───── Material provided

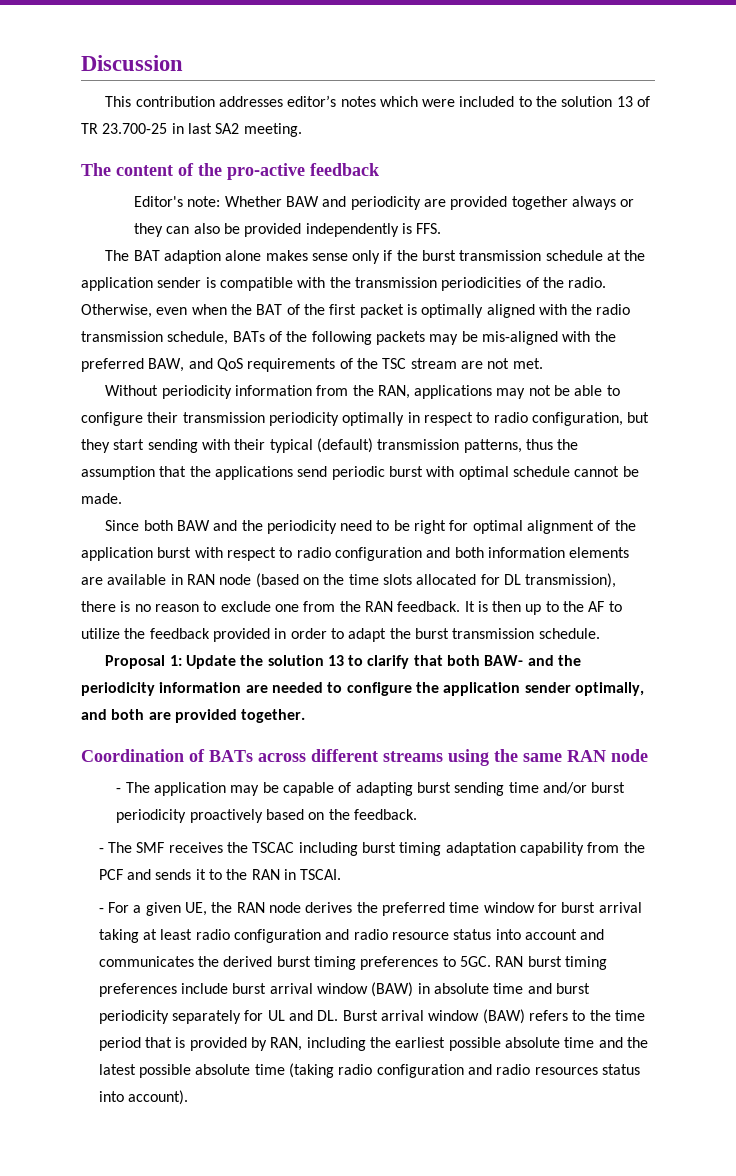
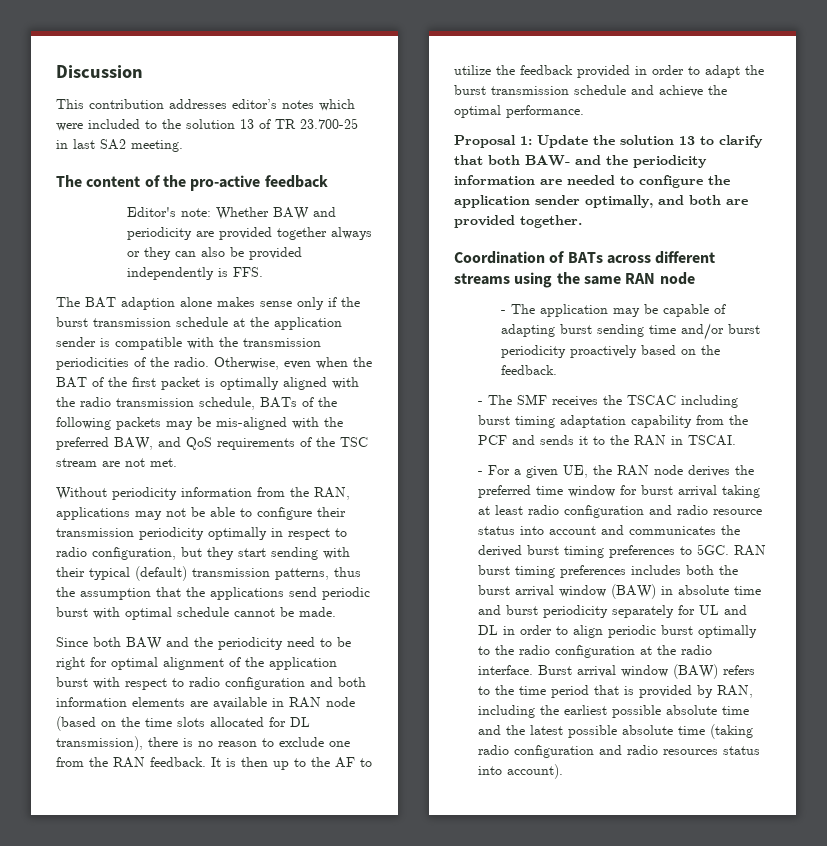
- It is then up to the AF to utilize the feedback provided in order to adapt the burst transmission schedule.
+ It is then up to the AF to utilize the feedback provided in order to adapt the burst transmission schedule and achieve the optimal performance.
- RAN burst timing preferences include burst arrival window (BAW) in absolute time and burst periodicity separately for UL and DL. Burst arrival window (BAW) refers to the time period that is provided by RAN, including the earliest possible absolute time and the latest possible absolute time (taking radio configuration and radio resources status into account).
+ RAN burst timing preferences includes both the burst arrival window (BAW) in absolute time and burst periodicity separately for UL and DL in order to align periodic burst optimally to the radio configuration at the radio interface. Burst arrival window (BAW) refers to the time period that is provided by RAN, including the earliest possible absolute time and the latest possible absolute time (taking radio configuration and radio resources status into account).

──────────
───── Material provided

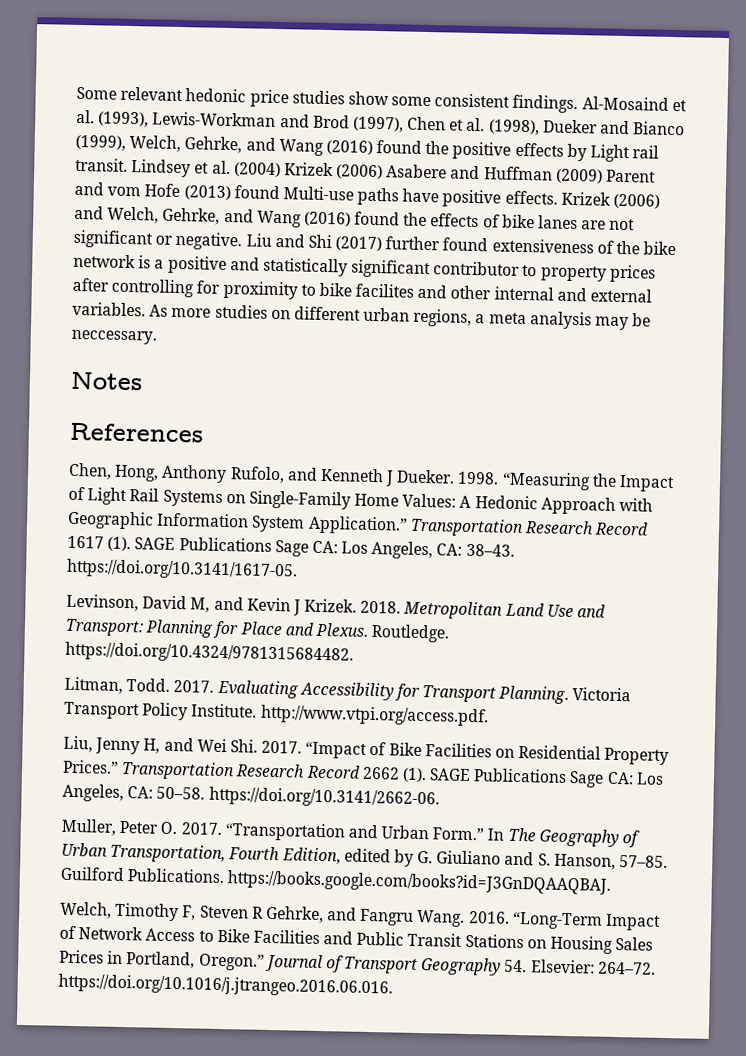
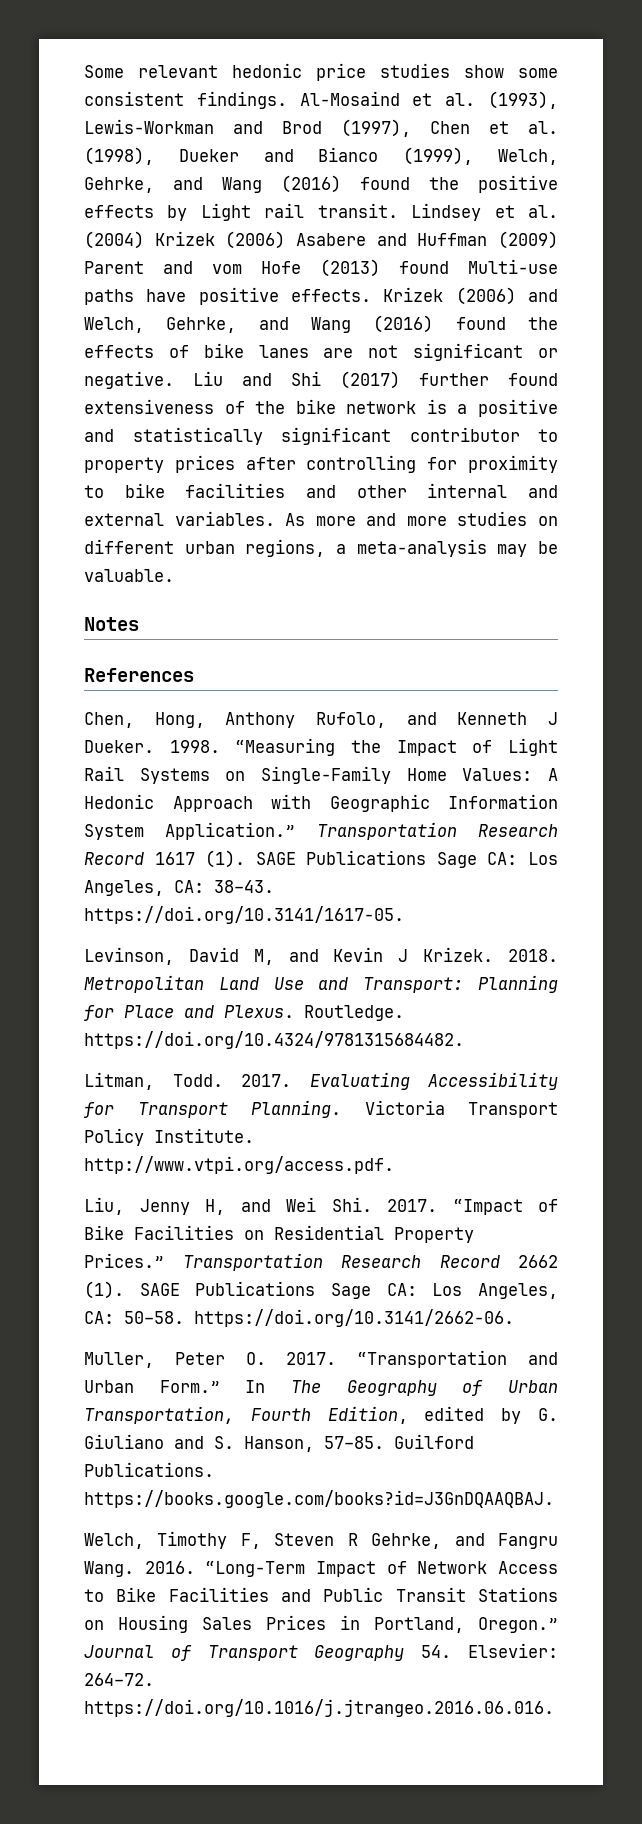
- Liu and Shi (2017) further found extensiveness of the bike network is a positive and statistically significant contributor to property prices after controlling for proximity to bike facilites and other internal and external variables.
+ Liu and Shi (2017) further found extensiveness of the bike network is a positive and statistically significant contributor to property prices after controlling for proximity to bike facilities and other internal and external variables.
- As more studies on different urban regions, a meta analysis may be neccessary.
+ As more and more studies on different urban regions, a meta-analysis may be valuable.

──────────
───── Material provided

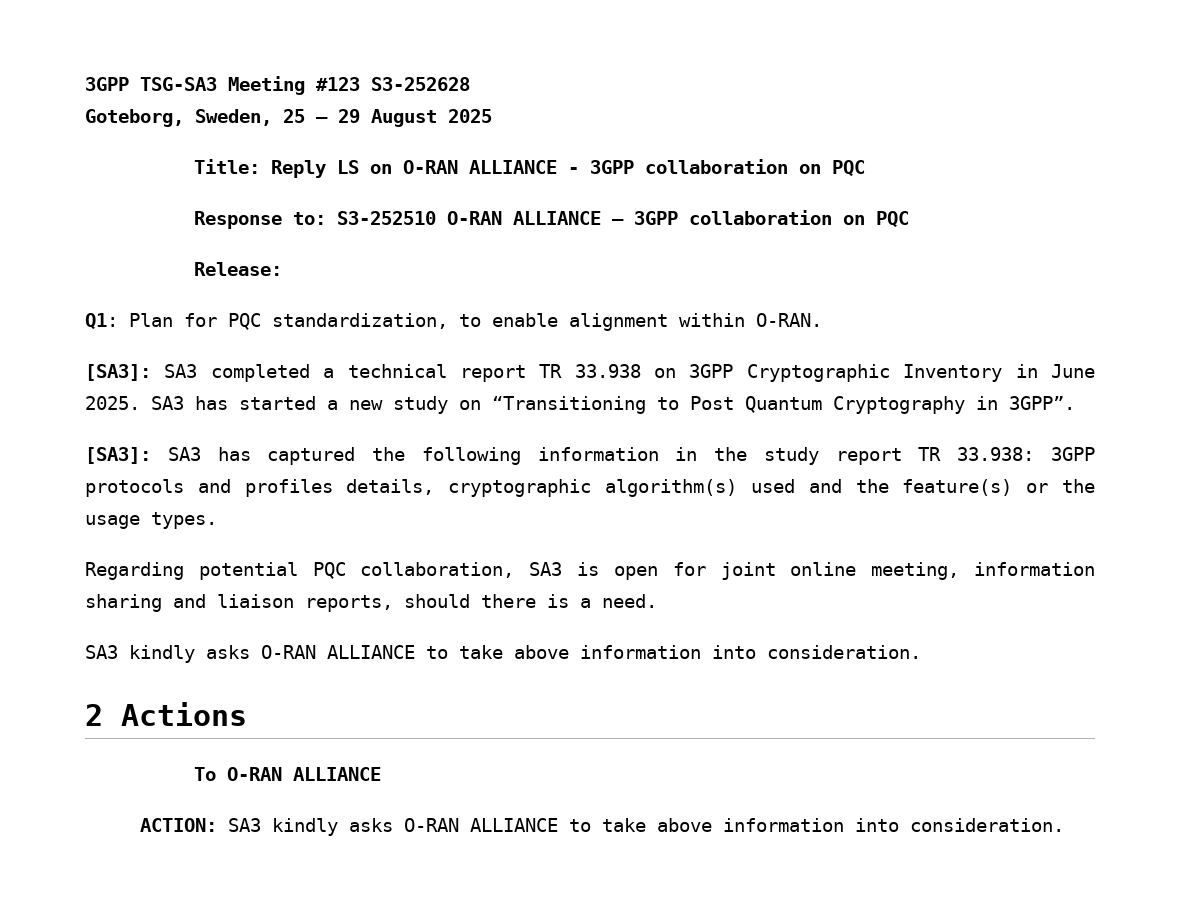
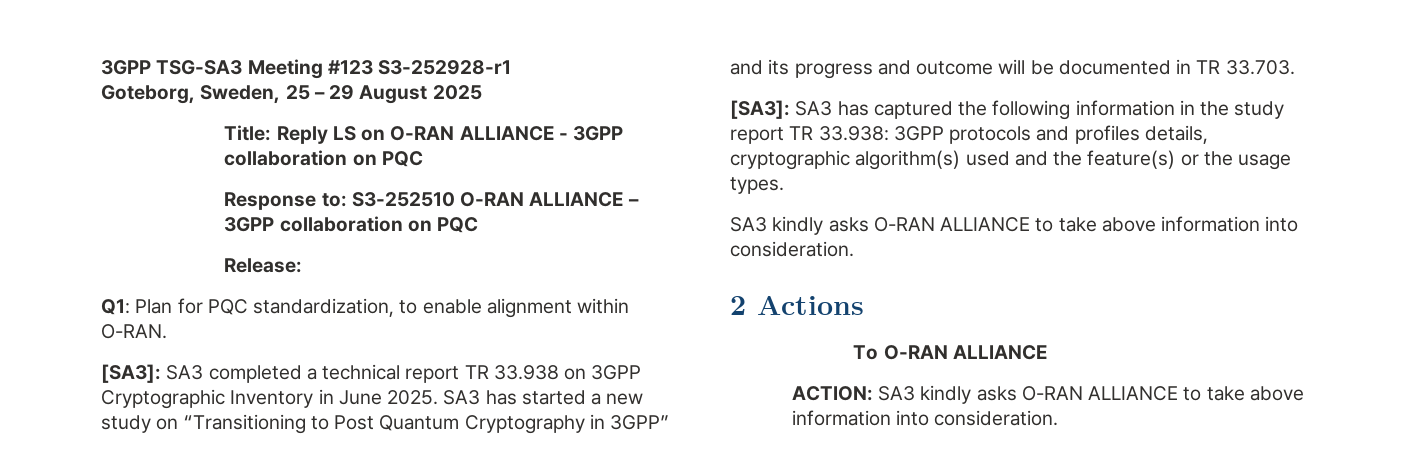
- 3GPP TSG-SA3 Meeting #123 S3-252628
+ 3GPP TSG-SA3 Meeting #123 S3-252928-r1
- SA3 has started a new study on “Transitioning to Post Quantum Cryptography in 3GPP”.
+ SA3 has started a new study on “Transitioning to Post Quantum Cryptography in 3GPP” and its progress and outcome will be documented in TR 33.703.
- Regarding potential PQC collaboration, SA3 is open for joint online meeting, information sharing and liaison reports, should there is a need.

──────────

▸ Work instruction
Print, from the entries above, the line with "in TR 33.703.", the line with "- Regarding potential" and all lines between them, exactly and with nothing else.

▸ Solution to this problem
+ SA3 has started a new study on “Transitioning to Post Quantum Cryptography in 3GPP” and its progress and outcome will be documented in TR 33.703.
- Regarding potential PQC collaboration, SA3 is open for joint online meeting, information sharing and liaison reports, should there is a need.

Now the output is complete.